When Emma went down to meet her, the woman attacked. Police said she used a tree branch, but Emma says it was actually a metal plant stand. The woman cracked her in the forehead.
"That was the first blow," Emma says.
Ludwig, who'd undergone three hernia surgeries just two weeks before, hurried down the walk only to be swarmed by boys, some who appeared to be as young as nine.
"People were pounding on me, beating on me," Ludwig says. "I think I might have blacked out."
Emma couldn't even see Ludwig. The woman and her band of attackers, which now included another adult woman, knocked her down and smashed large, dirt-filled flower pots on the back of her head. Emma was beaten across the back with a broom stick until it broke, she says. Someone grabbed a shard of a pot and sliced her leg just above the knee, opening a wound that would take 36 stitches to close.
The frenzy didn't end until a neighbor shouted that the cops had been called. Then, the attackers scattered.
"The neighbor saved us," Ludwig says.
Image via Rob Ludwig
Smashed flower pots and blood cover the steps where a south St. Louis couple was beaten.
He spent most of the next week in the hospital with a brain bleed. In addition to the more recent hernia surgeries, he'd undergone a kidney transplant two years before. He says he was lucky that his head, and not his mid-section, took the majority of the abuse.
Emma was treated and released from hospital. Photos of the two show the pair covered in blood. In one, Ludwig's eyes are swollen shut, and even his tongue is bruised to a sickening shade of purple.
A police spokeswoman confirmed they had received a call at 6:18 p.m. for "suspects calling the victim foul names." A second call from a neighbor at 6:22 p.m. warned there was an argument on the street. But officers weren't dispatched until after a third call — at 6:27 p.m. — about an assault. Officers arrived at 6:30 p.m.

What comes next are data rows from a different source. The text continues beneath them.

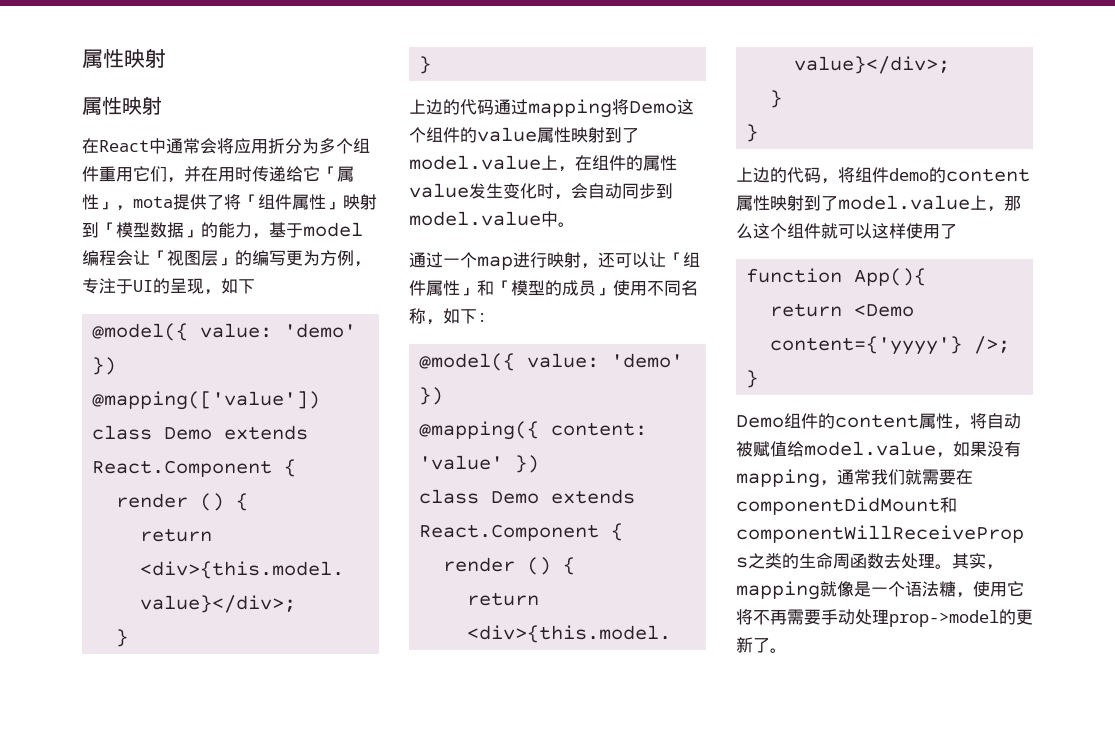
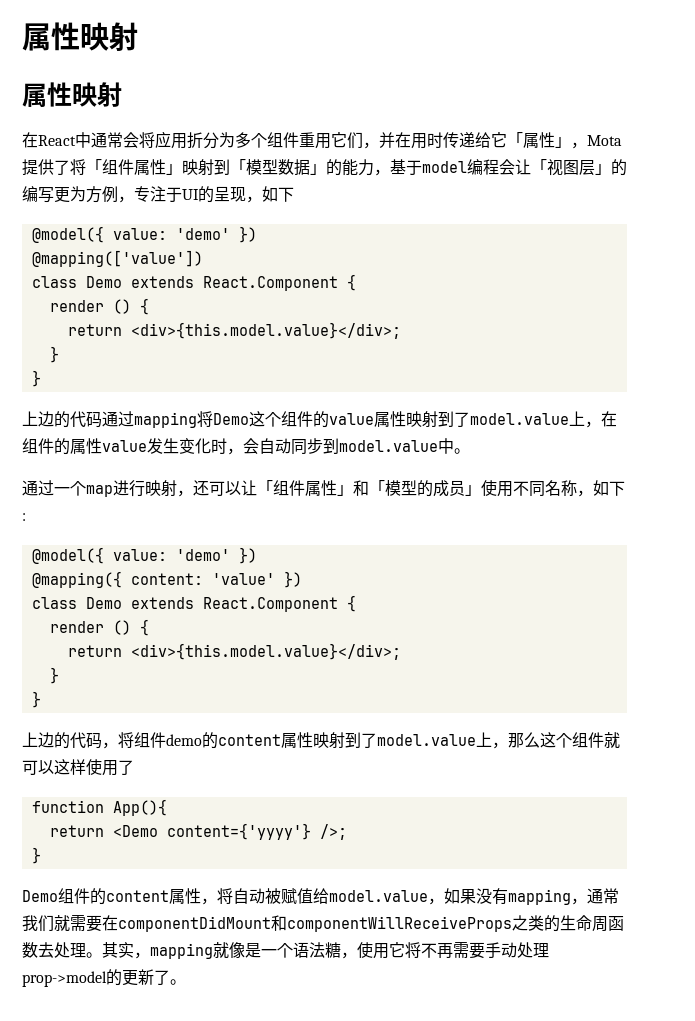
- 在React中通常会将应用折分为多个组件重用它们，并在用时传递给它「属性」，mota提供了将「组件属性」映射到「模型数据」的能力，基于model编程会让「视图层」的编写更为方例，专注于UI的呈现，如下
+ 在React中通常会将应用折分为多个组件重用它们，并在用时传递给它「属性」，Mota提供了将「组件属性」映射到「模型数据」的能力，基于model编程会让「视图层」的编写更为方例，专注于UI的呈现，如下

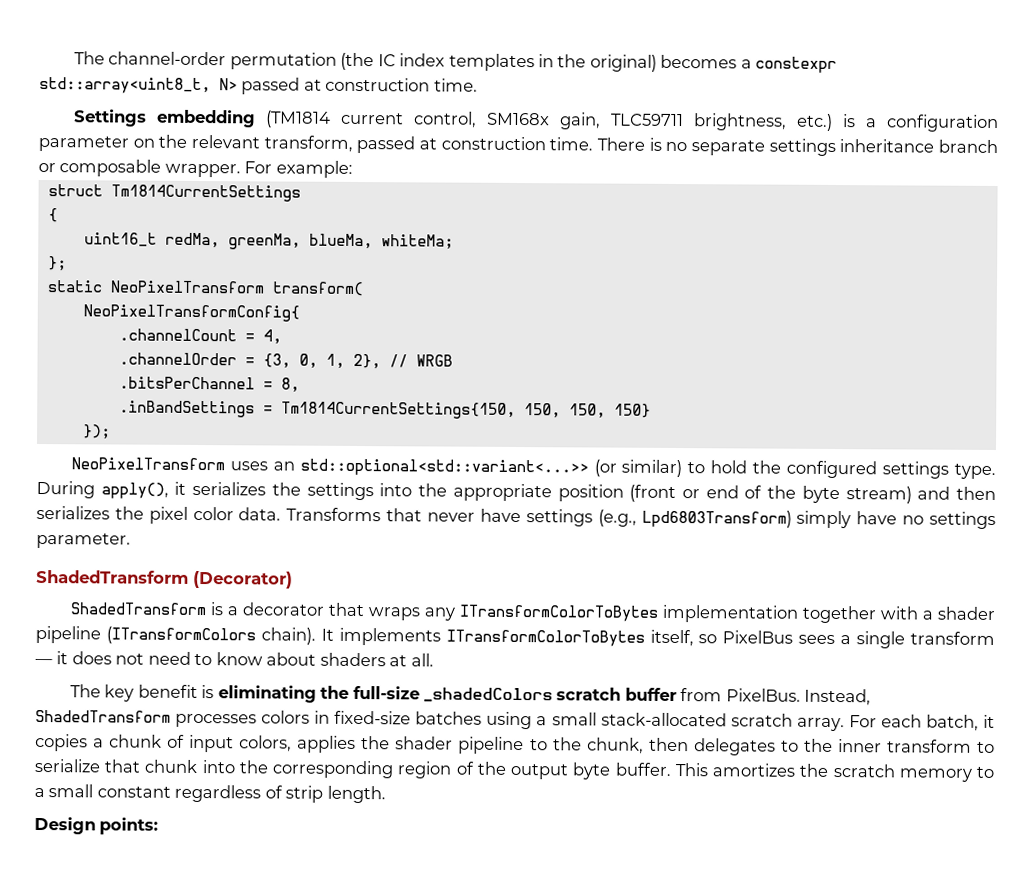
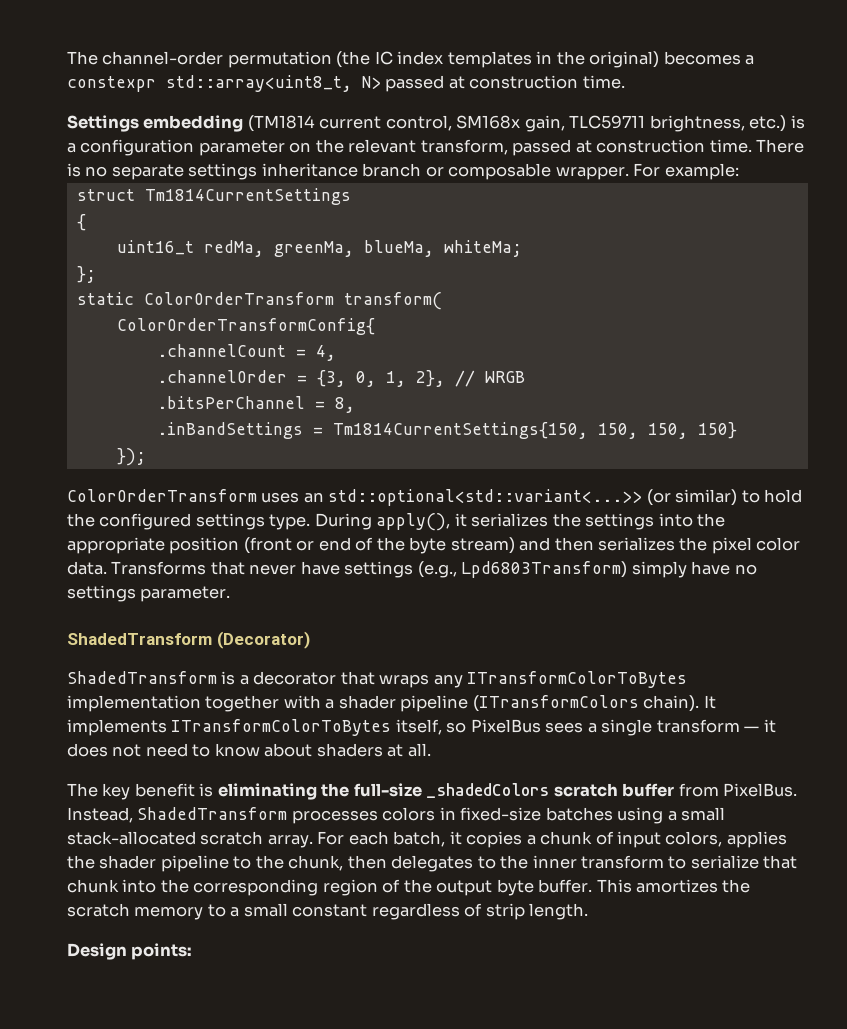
- static NeoPixelTransform transform(
+ static ColorOrderTransform transform(
- NeoPixelTransformConfig{
+ ColorOrderTransformConfig{
- NeoPixelTransform uses an std::optional<std::variant<...>> (or similar) to hold the configured settings type.
+ ColorOrderTransform uses an std::optional<std::variant<...>> (or similar) to hold the configured settings type.

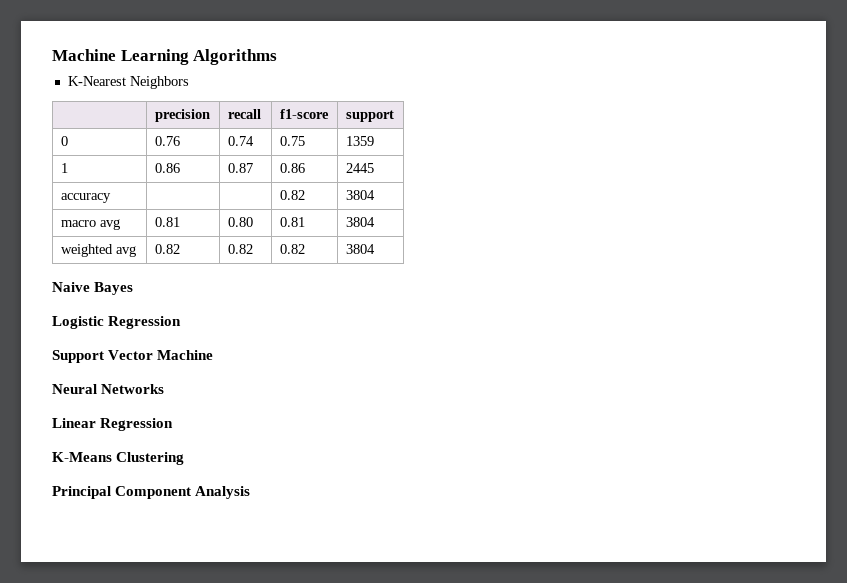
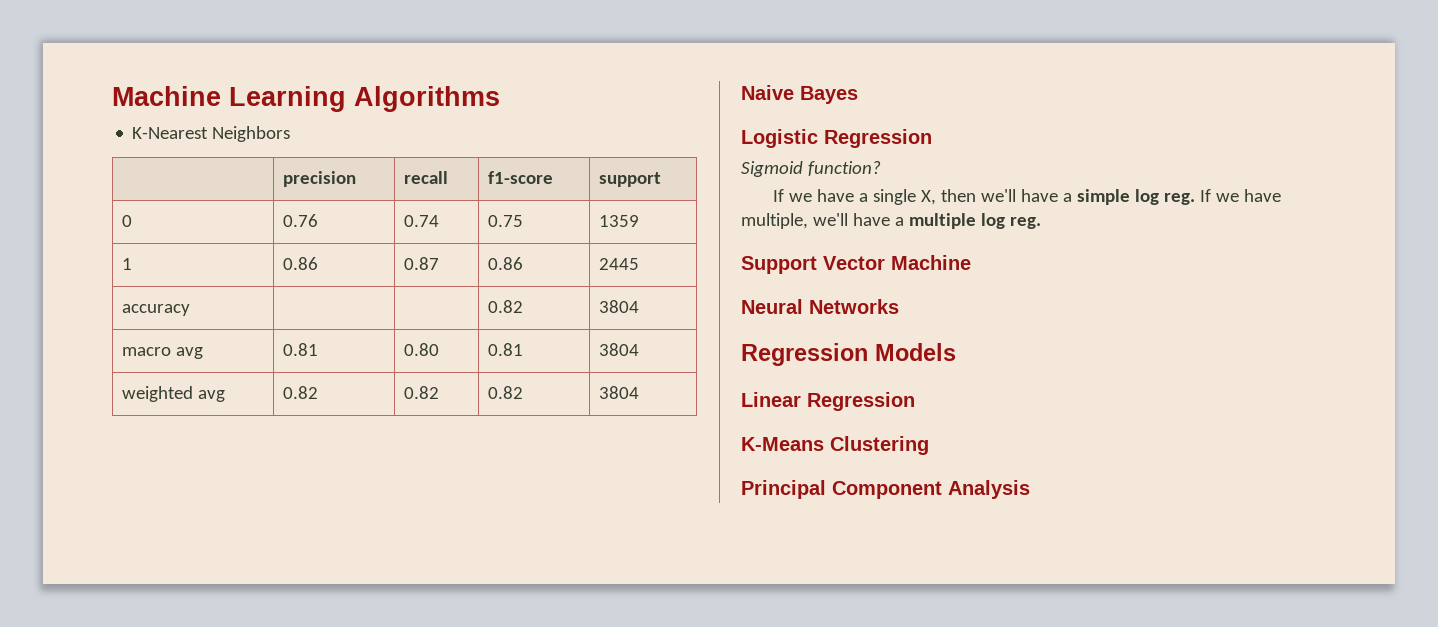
+ Sigmoid function?
+ If we have a single X, then we'll have a simple log reg. If we have multiple, we'll have a multiple log reg.
+ Regression Models

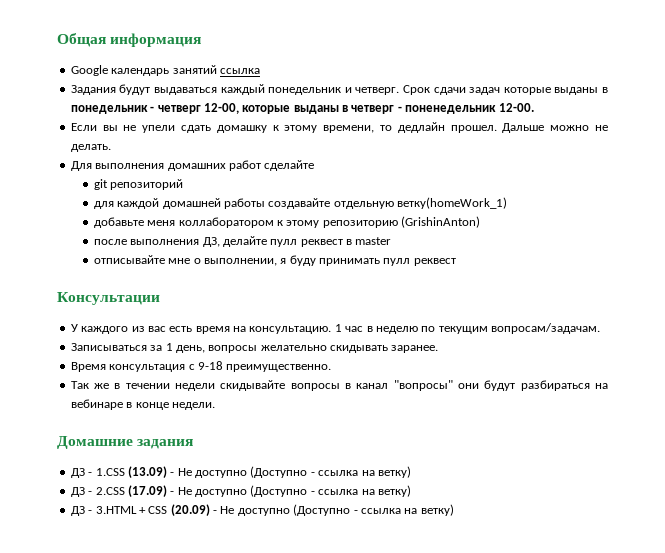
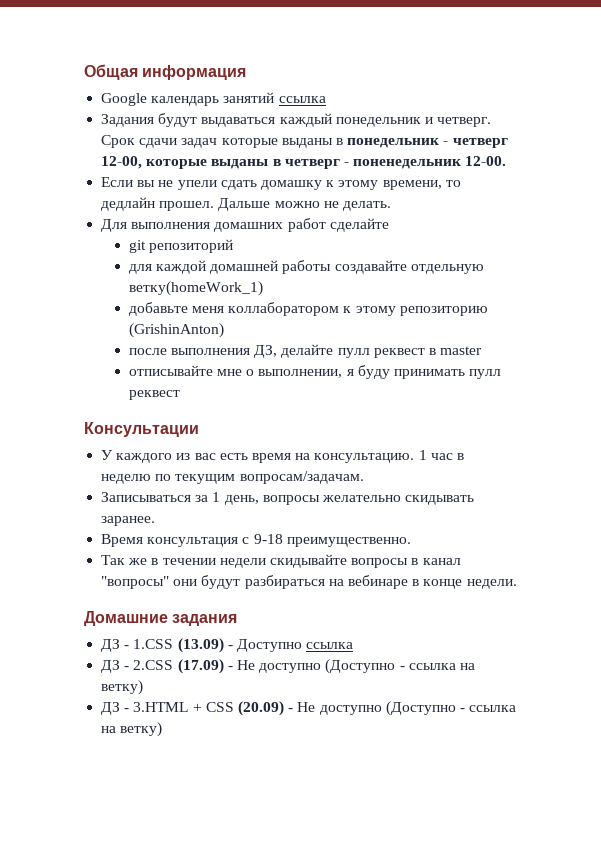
- ДЗ - 1.СSS (13.09) - Не доступно (Доступно - ссылка на ветку)
+ ДЗ - 1.СSS (13.09) - Доступно ссылка

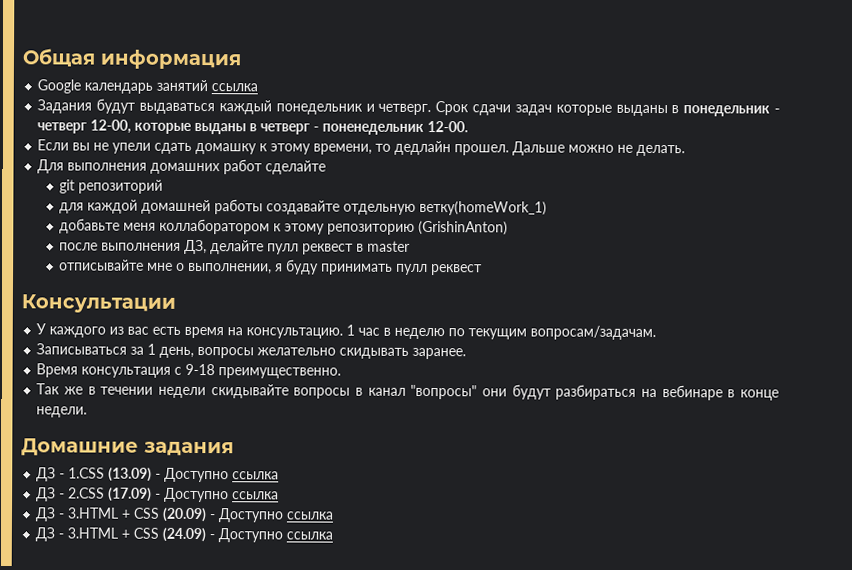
- ДЗ - 2.СSS (17.09) - Не доступно (Доступно - ссылка на ветку)
+ ДЗ - 2.СSS (17.09) - Доступно ссылка
- ДЗ - 3.HTML + СSS (20.09) - Не доступно (Доступно - ссылка на ветку)
+ ДЗ - 3.HTML + СSS (20.09) - Доступно ссылка
+ ДЗ - 3.HTML + СSS (24.09) - Доступно ссылка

By that time, Emma and Ludwig were dazed and bloody. Their attackers had fled. They assumed the suspects would be quickly apprehended, because they claim police were provided with addresses and even names for at least a couple of the suspects. A surveillance camera up the block recorded the suspects pass by before the confrontation, although the footage didn't show the actual attack.
As the weeks pass without arrests, Ludwig and Emma have grown frustrated.
The detective assigned to the case told them the woman and seventeen-year-old who started it all had gone on the run, according to Ludwig. When they pressed the detective for updates, the couple says, the officer told them he had a pile of other cases to worry about.
A police spokeswoman tells the RFT
that detectives have identified two "people of interest" in the case, and investigators are still working to find them.
The situation is all the more aggravating, because Emma and Ludwig say they were just trying to do the right thing for a neighbor.
"Some people say that's stupid, but that's ingrained in my DNA," Emma says.
Ludwig has finally returned to work, and most of the couple's injuries have healed. But their lives have been drastically altered.
The teens who beat them are scarred too, Emma believes.
"I feel sorry for everyone except the adults in this situation," she says. "I would like that little kid to get his butt kicked, but if he would apologize and he meant it, I would let bygones be bygones."